▸ TASK REQUIREMENTS
Repeat the records exactly. Every line must match.

[Change detection outputs]

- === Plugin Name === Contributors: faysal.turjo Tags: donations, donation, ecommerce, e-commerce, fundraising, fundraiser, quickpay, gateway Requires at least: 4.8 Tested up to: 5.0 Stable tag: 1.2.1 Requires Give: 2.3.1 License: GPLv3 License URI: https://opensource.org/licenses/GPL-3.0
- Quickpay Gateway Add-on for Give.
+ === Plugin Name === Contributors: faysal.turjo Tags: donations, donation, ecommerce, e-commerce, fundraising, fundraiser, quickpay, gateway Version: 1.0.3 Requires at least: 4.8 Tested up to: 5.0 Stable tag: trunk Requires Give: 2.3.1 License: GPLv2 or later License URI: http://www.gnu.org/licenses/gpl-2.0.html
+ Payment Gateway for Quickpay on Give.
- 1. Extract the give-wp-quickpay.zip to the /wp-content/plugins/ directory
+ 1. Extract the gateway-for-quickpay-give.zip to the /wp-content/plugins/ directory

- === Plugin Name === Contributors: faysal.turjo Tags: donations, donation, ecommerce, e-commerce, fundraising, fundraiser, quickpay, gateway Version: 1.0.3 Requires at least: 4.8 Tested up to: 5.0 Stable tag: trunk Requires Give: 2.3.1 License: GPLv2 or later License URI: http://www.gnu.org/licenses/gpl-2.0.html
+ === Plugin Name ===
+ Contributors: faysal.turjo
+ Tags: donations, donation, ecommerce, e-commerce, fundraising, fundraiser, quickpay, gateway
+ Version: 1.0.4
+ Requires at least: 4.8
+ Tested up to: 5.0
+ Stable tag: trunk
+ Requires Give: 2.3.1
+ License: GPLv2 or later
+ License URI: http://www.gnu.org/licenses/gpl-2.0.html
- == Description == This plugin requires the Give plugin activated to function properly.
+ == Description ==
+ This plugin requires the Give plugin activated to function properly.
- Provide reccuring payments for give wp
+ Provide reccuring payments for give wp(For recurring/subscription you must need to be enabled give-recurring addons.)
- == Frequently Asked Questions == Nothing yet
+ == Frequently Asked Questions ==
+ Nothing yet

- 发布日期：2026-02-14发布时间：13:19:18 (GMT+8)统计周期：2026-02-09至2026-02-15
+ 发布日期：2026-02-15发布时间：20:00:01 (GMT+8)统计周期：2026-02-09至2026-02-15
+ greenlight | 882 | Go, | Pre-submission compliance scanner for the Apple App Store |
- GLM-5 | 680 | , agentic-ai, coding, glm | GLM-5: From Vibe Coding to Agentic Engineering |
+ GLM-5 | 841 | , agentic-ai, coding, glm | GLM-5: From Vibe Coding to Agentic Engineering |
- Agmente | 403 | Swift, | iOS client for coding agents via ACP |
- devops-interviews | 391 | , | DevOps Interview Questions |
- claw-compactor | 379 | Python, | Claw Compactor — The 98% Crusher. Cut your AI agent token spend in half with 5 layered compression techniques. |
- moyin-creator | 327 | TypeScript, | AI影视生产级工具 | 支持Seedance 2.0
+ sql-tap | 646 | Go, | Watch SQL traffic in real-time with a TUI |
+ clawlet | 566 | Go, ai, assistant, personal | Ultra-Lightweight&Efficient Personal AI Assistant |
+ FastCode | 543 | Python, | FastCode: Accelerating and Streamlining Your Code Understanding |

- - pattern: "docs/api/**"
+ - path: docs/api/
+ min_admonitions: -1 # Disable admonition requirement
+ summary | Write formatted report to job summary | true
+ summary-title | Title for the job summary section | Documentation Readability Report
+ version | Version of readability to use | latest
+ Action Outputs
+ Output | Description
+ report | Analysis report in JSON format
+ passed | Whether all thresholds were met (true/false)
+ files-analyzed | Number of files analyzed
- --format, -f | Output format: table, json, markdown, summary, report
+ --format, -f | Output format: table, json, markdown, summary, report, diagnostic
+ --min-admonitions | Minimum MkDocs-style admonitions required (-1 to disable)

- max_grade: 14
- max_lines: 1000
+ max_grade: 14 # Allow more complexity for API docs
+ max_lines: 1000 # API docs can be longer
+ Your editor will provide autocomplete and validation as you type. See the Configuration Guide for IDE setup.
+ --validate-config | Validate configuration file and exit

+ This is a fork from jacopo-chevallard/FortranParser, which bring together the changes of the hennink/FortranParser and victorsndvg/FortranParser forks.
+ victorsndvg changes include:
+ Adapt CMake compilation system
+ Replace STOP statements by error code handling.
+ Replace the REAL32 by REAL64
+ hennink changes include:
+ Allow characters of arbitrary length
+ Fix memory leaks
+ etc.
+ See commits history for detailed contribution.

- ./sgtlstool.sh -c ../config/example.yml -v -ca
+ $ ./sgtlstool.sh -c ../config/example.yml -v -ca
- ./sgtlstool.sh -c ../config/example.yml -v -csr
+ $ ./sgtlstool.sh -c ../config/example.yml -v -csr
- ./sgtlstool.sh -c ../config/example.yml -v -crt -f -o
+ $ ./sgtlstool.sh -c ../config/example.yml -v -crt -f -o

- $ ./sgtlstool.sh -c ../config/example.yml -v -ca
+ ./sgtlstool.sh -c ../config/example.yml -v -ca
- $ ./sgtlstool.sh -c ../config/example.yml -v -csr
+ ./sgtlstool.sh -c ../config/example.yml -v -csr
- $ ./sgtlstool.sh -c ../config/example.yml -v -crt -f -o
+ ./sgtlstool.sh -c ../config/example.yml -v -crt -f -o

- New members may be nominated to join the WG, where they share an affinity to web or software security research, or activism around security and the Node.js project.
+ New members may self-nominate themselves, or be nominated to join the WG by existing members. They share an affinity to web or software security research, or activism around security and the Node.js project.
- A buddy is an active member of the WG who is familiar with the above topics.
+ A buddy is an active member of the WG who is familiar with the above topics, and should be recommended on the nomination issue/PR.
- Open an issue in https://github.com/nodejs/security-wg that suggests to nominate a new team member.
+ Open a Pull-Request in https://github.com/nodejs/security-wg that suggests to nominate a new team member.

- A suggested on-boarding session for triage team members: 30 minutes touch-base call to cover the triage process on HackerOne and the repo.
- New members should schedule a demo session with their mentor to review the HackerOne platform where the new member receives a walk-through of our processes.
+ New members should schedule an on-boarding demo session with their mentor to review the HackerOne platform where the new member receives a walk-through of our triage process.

▸ RESPONSE
- === Plugin Name === Contributors: faysal.turjo Tags: donations, donation, ecommerce, e-commerce, fundraising, fundraiser, quickpay, gateway Requires at least: 4.8 Tested up to: 5.0 Stable tag: 1.2.1 Requires Give: 2.3.1 License: GPLv3 License URI: https://opensource.org/licenses/GPL-3.0
- Quickpay Gateway Add-on for Give.
+ === Plugin Name === Contributors: faysal.turjo Tags: donations, donation, ecommerce, e-commerce, fundraising, fundraiser, quickpay, gateway Version: 1.0.3 Requires at least: 4.8 Tested up to: 5.0 Stable tag: trunk Requires Give: 2.3.1 License: GPLv2 or later License URI: http://www.gnu.org/licenses/gpl-2.0.html
+ Payment Gateway for Quickpay on Give.
- 1. Extract the give-wp-quickpay.zip to the /wp-content/plugins/ directory
+ 1. Extract the gateway-for-quickpay-give.zip to the /wp-content/plugins/ directory

- === Plugin Name === Contributors: faysal.turjo Tags: donations, donation, ecommerce, e-commerce, fundraising, fundraiser, quickpay, gateway Version: 1.0.3 Requires at least: 4.8 Tested up to: 5.0 Stable tag: trunk Requires Give: 2.3.1 License: GPLv2 or later License URI: http://www.gnu.org/licenses/gpl-2.0.html
+ === Plugin Name ===
+ Contributors: faysal.turjo
+ Tags: donations, donation, ecommerce, e-commerce, fundraising, fundraiser, quickpay, gateway
+ Version: 1.0.4
+ Requires at least: 4.8
+ Tested up to: 5.0
+ Stable tag: trunk
+ Requires Give: 2.3.1
+ License: GPLv2 or later
+ License URI: http://www.gnu.org/licenses/gpl-2.0.html
- == Description == This plugin requires the Give plugin activated to function properly.
+ == Description ==
+ This plugin requires the Give plugin activated to function properly.
- Provide reccuring payments for give wp
+ Provide reccuring payments for give wp(For recurring/subscription you must need to be enabled give-recurring addons.)
- == Frequently Asked Questions == Nothing yet
+ == Frequently Asked Questions ==
+ Nothing yet

- 发布日期：2026-02-14发布时间：13:19:18 (GMT+8)统计周期：2026-02-09至2026-02-15
+ 发布日期：2026-02-15发布时间：20:00:01 (GMT+8)统计周期：2026-02-09至2026-02-15
+ greenlight | 882 | Go, | Pre-submission compliance scanner for the Apple App Store |
- GLM-5 | 680 | , agentic-ai, coding, glm | GLM-5: From Vibe Coding to Agentic Engineering |
+ GLM-5 | 841 | , agentic-ai, coding, glm | GLM-5: From Vibe Coding to Agentic Engineering |
- Agmente | 403 | Swift, | iOS client for coding agents via ACP |
- devops-interviews | 391 | , | DevOps Interview Questions |
- claw-compactor | 379 | Python, | Claw Compactor — The 98% Crusher. Cut your AI agent token spend in half with 5 layered compression techniques. |
- moyin-creator | 327 | TypeScript, | AI影视生产级工具 | 支持Seedance 2.0
+ sql-tap | 646 | Go, | Watch SQL traffic in real-time with a TUI |
+ clawlet | 566 | Go, ai, assistant, personal | Ultra-Lightweight&Efficient Personal AI Assistant |
+ FastCode | 543 | Python, | FastCode: Accelerating and Streamlining Your Code Understanding |

- - pattern: "docs/api/**"
+ - path: docs/api/
+ min_admonitions: -1 # Disable admonition requirement
+ summary | Write formatted report to job summary | true
+ summary-title | Title for the job summary section | Documentation Readability Report
+ version | Version of readability to use | latest
+ Action Outputs
+ Output | Description
+ report | Analysis report in JSON format
+ passed | Whether all thresholds were met (true/false)
+ files-analyzed | Number of files analyzed
- --format, -f | Output format: table, json, markdown, summary, report
+ --format, -f | Output format: table, json, markdown, summary, report, diagnostic
+ --min-admonitions | Minimum MkDocs-style admonitions required (-1 to disable)

- max_grade: 14
- max_lines: 1000
+ max_grade: 14 # Allow more complexity for API docs
+ max_lines: 1000 # API docs can be longer
+ Your editor will provide autocomplete and validation as you type. See the Configuration Guide for IDE setup.
+ --validate-config | Validate configuration file and exit

+ This is a fork from jacopo-chevallard/FortranParser, which bring together the changes of the hennink/FortranParser and victorsndvg/FortranParser forks.
+ victorsndvg changes include:
+ Adapt CMake compilation system
+ Replace STOP statements by error code handling.
+ Replace the REAL32 by REAL64
+ hennink changes include:
+ Allow characters of arbitrary length
+ Fix memory leaks
+ etc.
+ See commits history for detailed contribution.

- ./sgtlstool.sh -c ../config/example.yml -v -ca
+ $ ./sgtlstool.sh -c ../config/example.yml -v -ca
- ./sgtlstool.sh -c ../config/example.yml -v -csr
+ $ ./sgtlstool.sh -c ../config/example.yml -v -csr
- ./sgtlstool.sh -c ../config/example.yml -v -crt -f -o
+ $ ./sgtlstool.sh -c ../config/example.yml -v -crt -f -o

- $ ./sgtlstool.sh -c ../config/example.yml -v -ca
+ ./sgtlstool.sh -c ../config/example.yml -v -ca
- $ ./sgtlstool.sh -c ../config/example.yml -v -csr
+ ./sgtlstool.sh -c ../config/example.yml -v -csr
- $ ./sgtlstool.sh -c ../config/example.yml -v -crt -f -o
+ ./sgtlstool.sh -c ../config/example.yml -v -crt -f -o

- New members may be nominated to join the WG, where they share an affinity to web or software security research, or activism around security and the Node.js project.
+ New members may self-nominate themselves, or be nominated to join the WG by existing members. They share an affinity to web or software security research, or activism around security and the Node.js project.
- A buddy is an active member of the WG who is familiar with the above topics.
+ A buddy is an active member of the WG who is familiar with the above topics, and should be recommended on the nomination issue/PR.
- Open an issue in https://github.com/nodejs/security-wg that suggests to nominate a new team member.
+ Open a Pull-Request in https://github.com/nodejs/security-wg that suggests to nominate a new team member.

- A suggested on-boarding session for triage team members: 30 minutes touch-base call to cover the triage process on HackerOne and the repo.
- New members should schedule a demo session with their mentor to review the HackerOne platform where the new member receives a walk-through of our processes.
+ New members should schedule an on-boarding demo session with their mentor to review the HackerOne platform where the new member receives a walk-through of our triage process.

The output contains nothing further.